Exercise instructions: Please copy out each line of the listing that contains the word "what".

Provided information:
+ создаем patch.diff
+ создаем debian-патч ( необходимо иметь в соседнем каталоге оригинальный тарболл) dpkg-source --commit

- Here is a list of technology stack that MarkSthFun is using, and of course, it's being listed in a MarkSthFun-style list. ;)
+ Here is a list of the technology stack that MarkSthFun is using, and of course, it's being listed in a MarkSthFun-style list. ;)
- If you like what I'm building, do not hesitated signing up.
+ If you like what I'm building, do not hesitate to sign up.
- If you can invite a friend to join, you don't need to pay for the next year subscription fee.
---
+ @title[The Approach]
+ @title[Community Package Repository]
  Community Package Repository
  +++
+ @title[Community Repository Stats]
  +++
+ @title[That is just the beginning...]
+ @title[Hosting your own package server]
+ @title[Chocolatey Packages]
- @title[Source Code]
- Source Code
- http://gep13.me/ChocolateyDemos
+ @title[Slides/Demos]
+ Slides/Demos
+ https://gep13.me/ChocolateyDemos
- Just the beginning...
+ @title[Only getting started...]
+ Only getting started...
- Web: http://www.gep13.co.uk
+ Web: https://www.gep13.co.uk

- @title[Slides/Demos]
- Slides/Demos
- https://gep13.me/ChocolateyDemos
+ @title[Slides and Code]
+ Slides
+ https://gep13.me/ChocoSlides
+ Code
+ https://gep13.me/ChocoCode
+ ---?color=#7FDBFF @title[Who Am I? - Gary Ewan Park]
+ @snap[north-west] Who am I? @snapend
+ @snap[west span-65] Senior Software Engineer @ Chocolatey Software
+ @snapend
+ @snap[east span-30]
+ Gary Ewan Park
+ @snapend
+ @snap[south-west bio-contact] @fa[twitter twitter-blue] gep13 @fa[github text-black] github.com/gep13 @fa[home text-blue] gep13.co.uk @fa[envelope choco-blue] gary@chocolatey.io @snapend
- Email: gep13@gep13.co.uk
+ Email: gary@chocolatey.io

Your solution:
- If you like what I'm building, do not hesitated signing up.
+ If you like what I'm building, do not hesitate to sign up.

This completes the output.